Training functions
Now it’s time to write the method that will be called inside every loop turn. We need two of them : one for train the model and another for validate is accuracy, then test it.
Important
It’s possible to use two different function for evaluate the model during validation and test phase, but isn’t recommended since use the same evaluation method allow us to compute a confidence for our network.
Train
All we have to do here is to put our sample (now turned into tensor, remember here) inside a device to be calculated, compute a loss and
retropropagate the gradient through our network. In Pytorch we can do that easily with one loop and few instructions. Here we write this function inside
training/train.py.
def train(model, loader, f_loss, optimizer, device):
# Switch the model to "train mode"
model.train()
for (inputs, targets) in enumerate(loader):
inputs, targets = inputs.to(device), targets.to(device)
# Compute the forward pass through the network up to the loss
outputs = model(inputs)
loss = f_loss(outputs, targets)
# Backward and optimize
optimizer.zero_grad()
loss.backward()
optimizer.step()
Wait … where is my model?
If you go further in this tutorial, you will notices that we never give at the loss object a reference to the model or its parameters. Moreover we use two unexplained
method calls : model.train() and optimizer.zero_grad(). For have a good understanding of all of this, we must talk about Autograd.
Note
This part is important only if you keep using Pytorch in your project and only concern an implementation problem.
Autograd
Autograd is a Pytorch module of automatic differentiation, which allow us to compute tensor’s gradient. At the loading of the torch core modules, it create a graph
of functions called grad_fn, which represent the data of our tensor (inside our device) in the form of an acyclic graph where the inputs are the leaves and the
outputs the roots. Everytime a tensor with the flag requires_grad (true by default), activated is submitted to an operation, it’s updated inside the graph.
That is why we have to put our tensor to devices before computation. All our nn.Module object have a reference to this graph, so when we use
optimizer.zero_grad(), all the previously computed gradients are sets to 0, here in order to not accumulate the gradient through our iterations. Same for the loss
object, when call backward() method, all computed gradient is retropropagated through the previously used tensors. You can take a look at this good
example if you want to know more about Autograd and
graph_fn.
Note
model.train() give as instructions to the model to consider is special layers, such as batchNorm or Dropout layers, useful for the training but not for
inference. This mode is activated by default, but later we will deactivate it inside our evaluation loop, so we must ensure that the train mode is switched on
before the train loop.
Eval
For the evaluation function, we will keep a similar structure. But remember just above: when doing inference, we want avoid non-useful computation. So we will deactivate the model’s training mode and indicate to the autograd module that we don’t want to track our next operations and calculate the gradient of our tensors. For that, we write our piece of code under no_grad context.

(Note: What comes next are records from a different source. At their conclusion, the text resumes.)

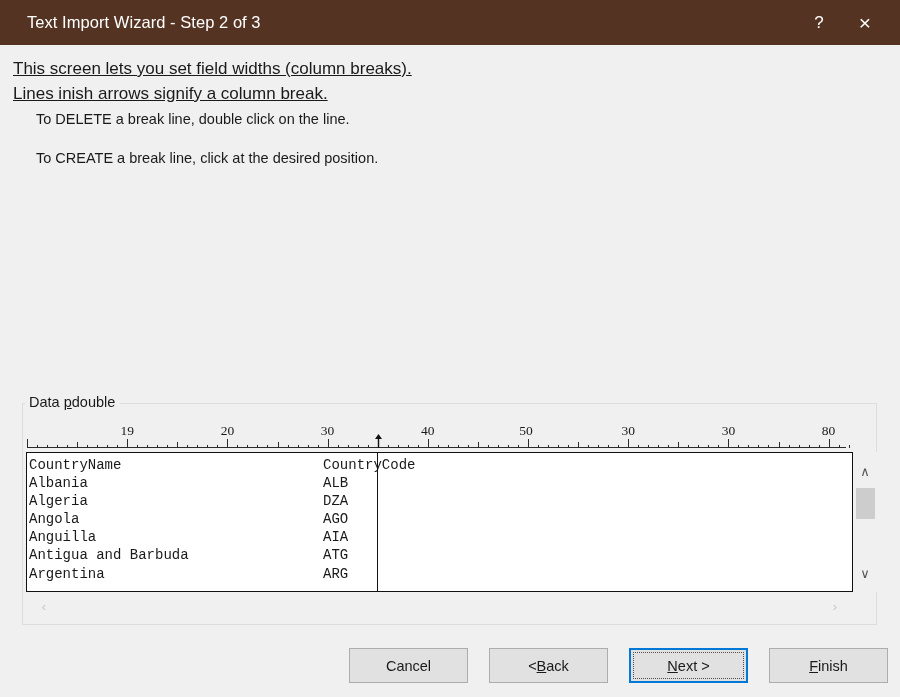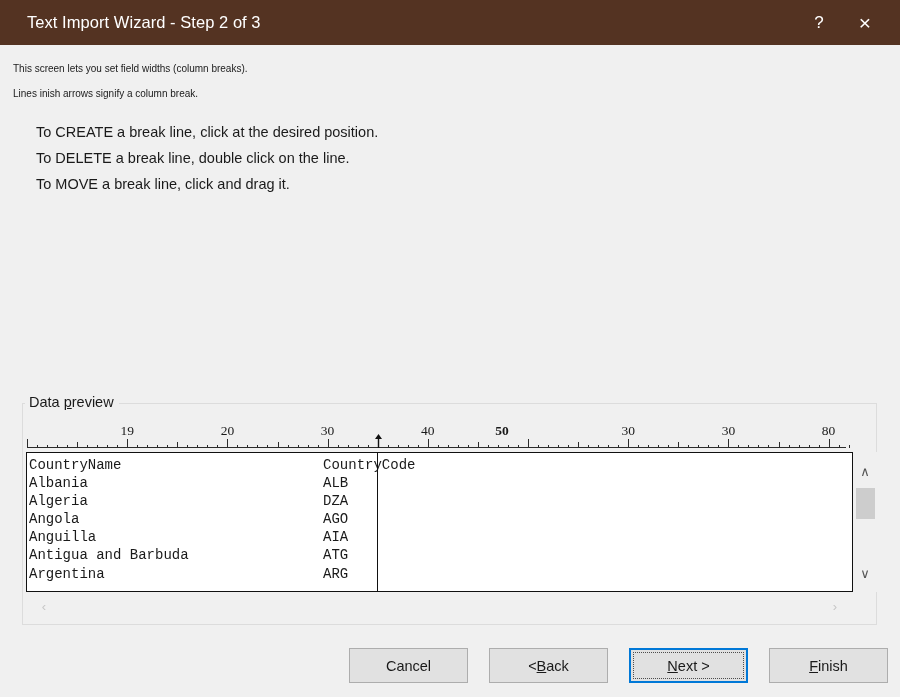"This screen lets you set" .instr-line { font-size: 10px -> 17px; text-decoration: none -> underline }
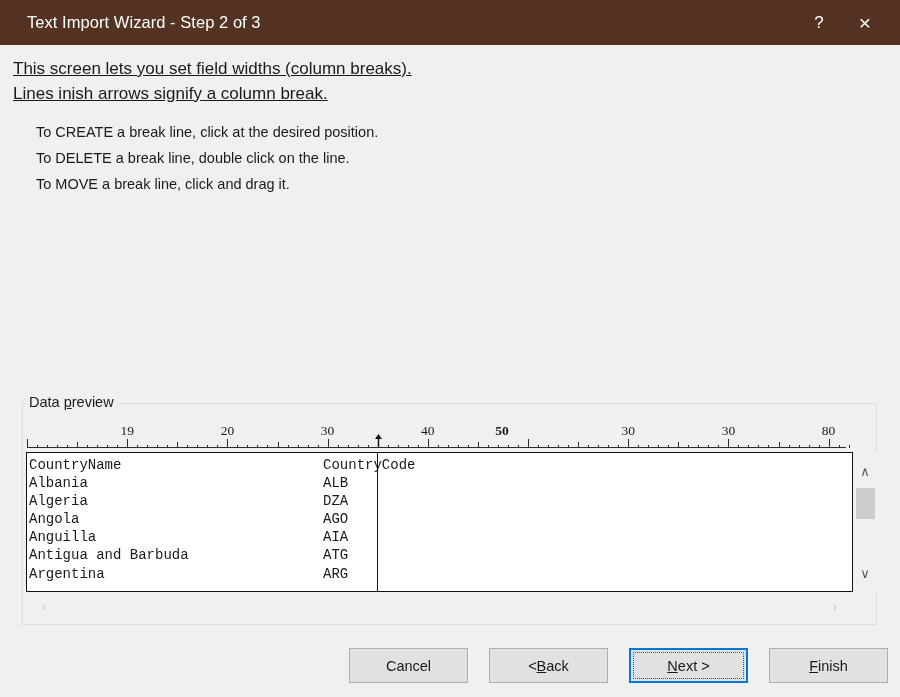"To CREATE a break line," div.instr-sub { order: before "To DELETE a break line," -> after "To DELETE a break line," }
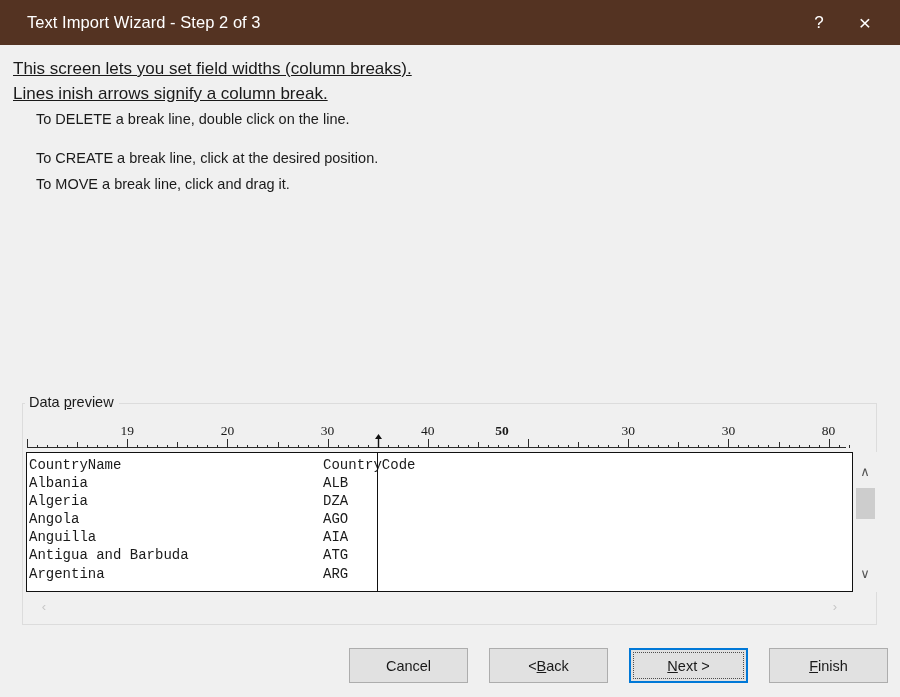"To MOVE a break line," div.instr-sub { html: <div>To MOVE a break line, click and drag it.</div> -> none }
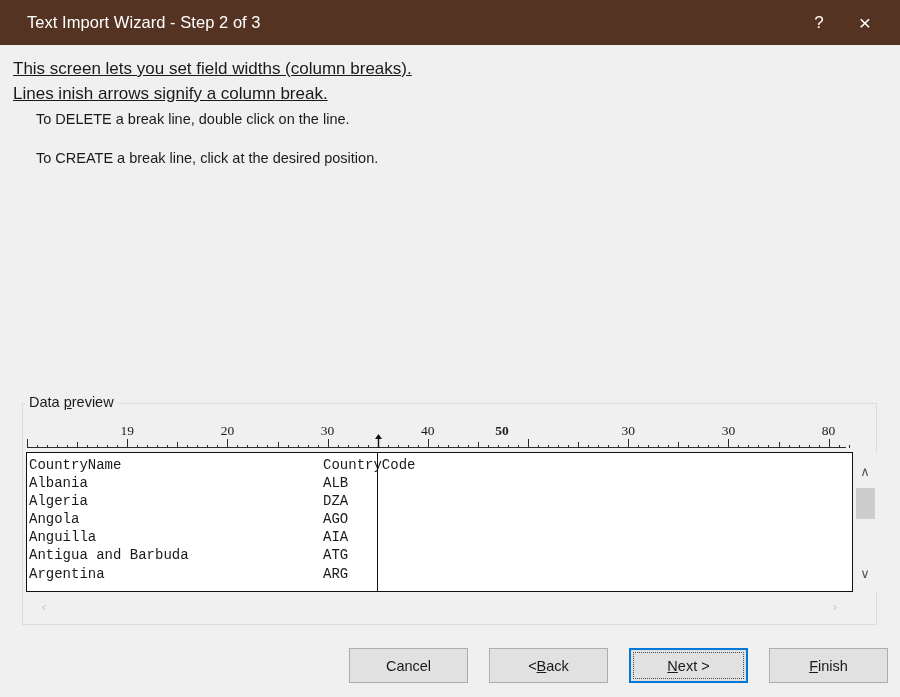"review" span { text: review -> double }
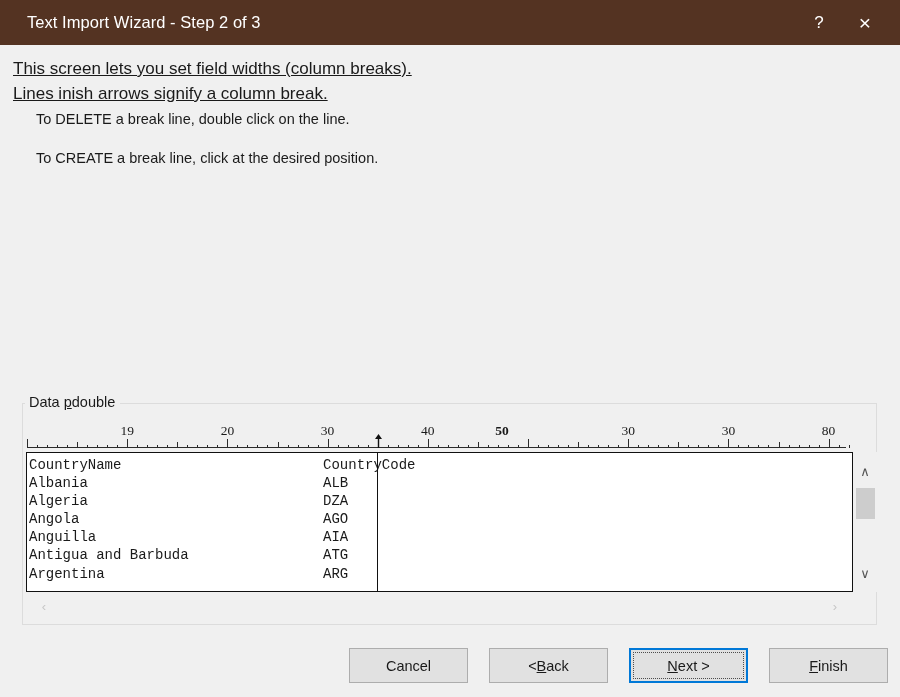"50" div.tick-label { font-weight: bold -> none; left: 476px -> 500px }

We write this function inside training/evaluation.py.
def test(model, loader, f_loss, device):
model.eval()
with torch.no_grad():
N = 0
tot_loss, correct = 0.0, 0.0
for i, (inputs, targets) in enumerate(loader):
inputs, targets = inputs.to(device), targets.to(device)
outputs = model(inputs)
# We accumulate the exact number of processed samples
N += inputs.shape[0]
# We accumulate the loss considering
# The multipliation by inputs.shape[0] is due to the fact
# that our loss criterion is averaging over its samples
tot_loss += inputs.shape[0] * f_loss(outputs, targets).item()
predicted_targets = outputs.argmax(dim=1)
correct += (predicted_targets == targets).sum().item()
return tot_loss / N, correct / N
When we evaluate a model, we want known more than only the loss score. Here we also compute the accuracy score.
Tip
For more clarity when the training is running, we can add a progress bar as below, with a built-in JAW method.
from jaw.utils.progress_bar import progress_bar
...
for i, (inputs, targets) in enumerate(loader):
...
progress_bar(i, len(loader), 'Loss: %.3f | Acc: %.3f%% (%d/%d)'
% (tot_loss/(i+1), 100.*correct/N, correct, N))
return tot_loss / N, correct / N